"I'm sure it did. But Grandfather's got oodles of money," said the girl. "Me too. I'm very well-off. I multiplied my inheritance and the life-insurance money I got on the stock market."
She took a key out of her pocket and opened the elevator door. Back into that overgrown vacu-pac elevator.
"Stock market?"
"Sure, Grandfather taught me the tricks. He taught me how to choose among all the information, how to read the market, how to dodge taxes, how to transfer funds to banks overseas, stuff like that. Stocks are a lot of fun. Ever tried?"
"Afraid not," I said. I'd never opened a fixed-term compounded-interest account.
The elevator moved at its requisite impossible ascending-or-descending speed.
"Grandfather says that schools are too inefficient to produce top material.
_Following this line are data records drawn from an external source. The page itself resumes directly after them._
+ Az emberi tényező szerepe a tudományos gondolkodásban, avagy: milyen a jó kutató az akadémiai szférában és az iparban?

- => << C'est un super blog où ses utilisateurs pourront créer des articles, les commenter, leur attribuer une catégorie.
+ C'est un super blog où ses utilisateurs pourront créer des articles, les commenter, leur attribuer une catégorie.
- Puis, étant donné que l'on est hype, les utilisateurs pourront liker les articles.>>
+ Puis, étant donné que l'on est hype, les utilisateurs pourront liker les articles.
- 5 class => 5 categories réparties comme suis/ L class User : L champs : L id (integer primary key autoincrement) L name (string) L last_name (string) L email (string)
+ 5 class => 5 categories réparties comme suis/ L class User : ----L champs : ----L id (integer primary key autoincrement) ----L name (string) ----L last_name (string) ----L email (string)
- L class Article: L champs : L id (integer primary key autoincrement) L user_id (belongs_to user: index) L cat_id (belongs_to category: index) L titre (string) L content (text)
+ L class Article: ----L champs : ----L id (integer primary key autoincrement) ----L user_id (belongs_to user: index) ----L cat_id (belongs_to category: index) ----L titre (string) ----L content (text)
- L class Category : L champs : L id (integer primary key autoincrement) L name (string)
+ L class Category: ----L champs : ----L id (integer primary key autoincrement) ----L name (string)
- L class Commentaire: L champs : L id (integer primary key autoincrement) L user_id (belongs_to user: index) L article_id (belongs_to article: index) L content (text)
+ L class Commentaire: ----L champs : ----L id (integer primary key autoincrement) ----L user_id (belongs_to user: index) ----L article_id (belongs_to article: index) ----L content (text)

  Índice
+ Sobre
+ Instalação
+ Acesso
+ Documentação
What do you think?" she asked.
"Well, probably so," I answered. "I went to school for many years and I don't believe it made that much difference in my life. I can't speak many languages, can't play any instruments, can't play the stock market, can't ride a horse."
"So why don't you quit school? You could have quit any time you wanted, couldn't you?"
"I guess so," I said. "I could have quit, but I didn't want to. I guess it didn't occur to me to do anything like that. Unlike you, I had a perfectly average, ordinary upbringing. I never had what it takes to make a first-rate anything."
"That's wrong," she declared. "Everyone must have one thing they can excel at. It's just a matter of drawing it out, isn't it? But school doesn't know how to draw it out. It crushes the gift. It's not wonder most people never get to be what they want to be. They just get ground down.